WHAT YOU HAVE TO DO >> The records follow. Filter them to the lines that hold "left".

[SUPPLIED ENTRIES — start]

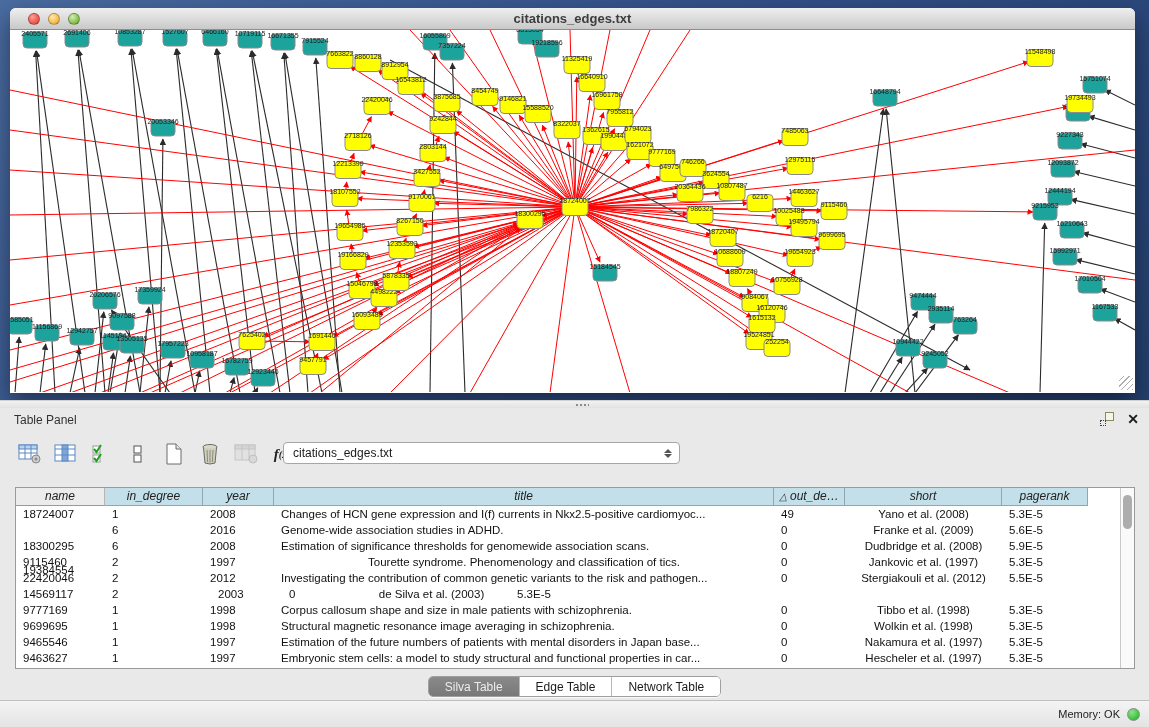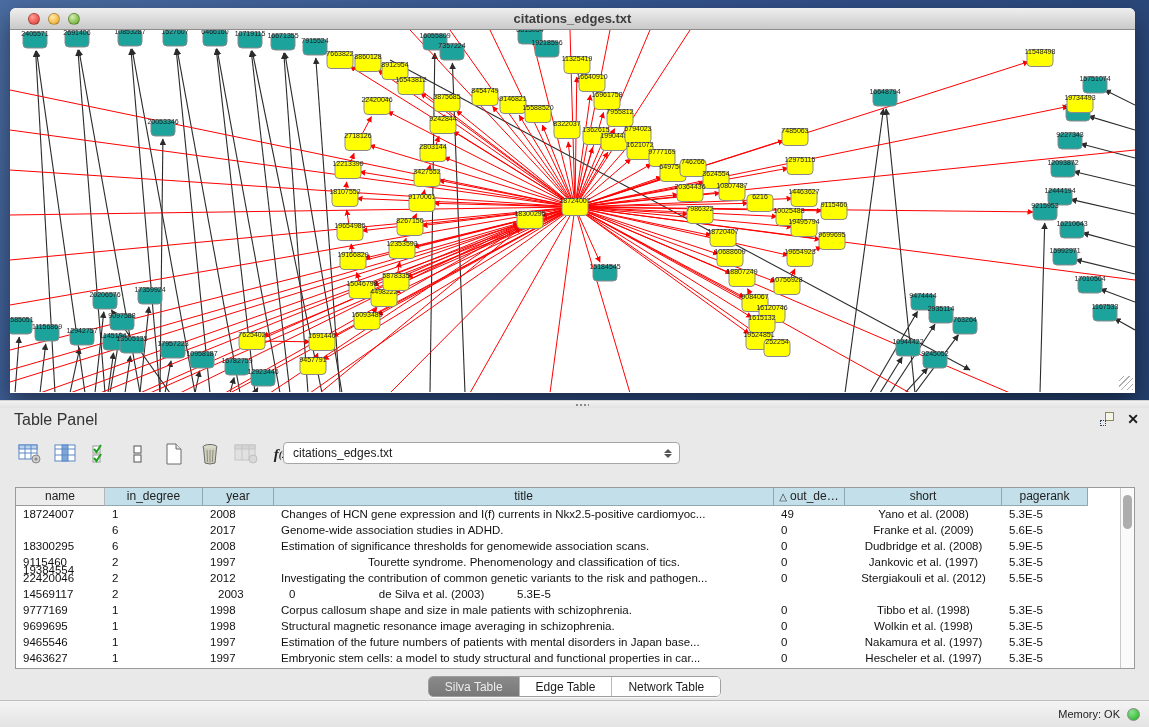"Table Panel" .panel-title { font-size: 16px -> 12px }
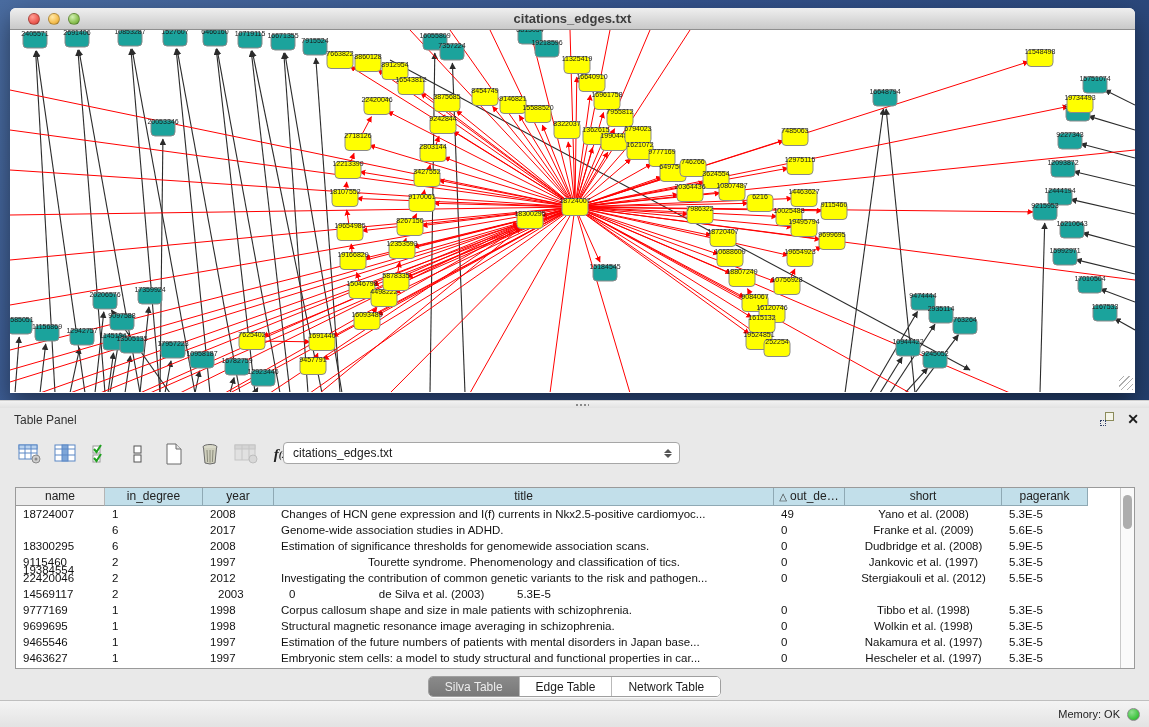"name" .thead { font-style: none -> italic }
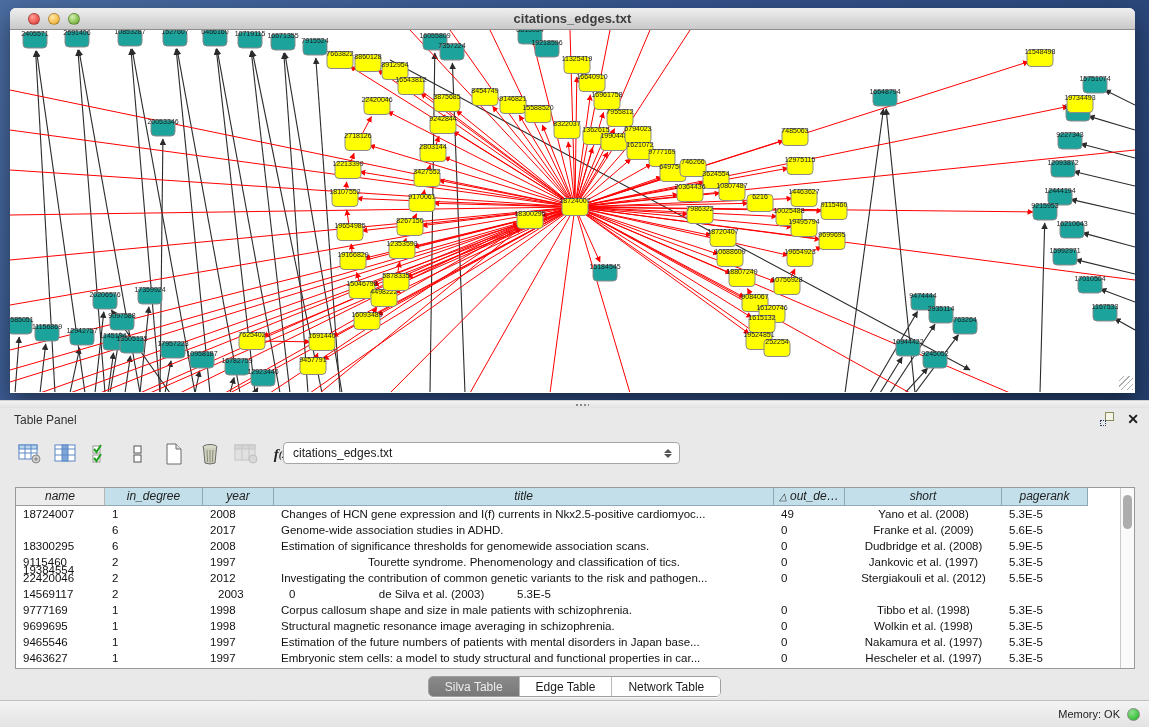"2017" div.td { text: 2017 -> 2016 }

[SUPPLIED ENTRIES — finish]
[SUPPLIED ENTRIES — start]

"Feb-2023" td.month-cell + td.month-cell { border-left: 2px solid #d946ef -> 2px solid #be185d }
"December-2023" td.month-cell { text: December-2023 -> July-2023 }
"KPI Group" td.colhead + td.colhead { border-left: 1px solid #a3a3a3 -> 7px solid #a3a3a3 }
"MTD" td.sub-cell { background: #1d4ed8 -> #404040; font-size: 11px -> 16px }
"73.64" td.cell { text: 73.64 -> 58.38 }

[SUPPLIED ENTRIES — finish]

SOLUTION FOR THIS TASK >>
"Feb-2023" td.month-cell + td.month-cell { border-left: 2px solid #d946ef -> 2px solid #be185d }
"KPI Group" td.colhead + td.colhead { border-left: 1px solid #a3a3a3 -> 7px solid #a3a3a3 }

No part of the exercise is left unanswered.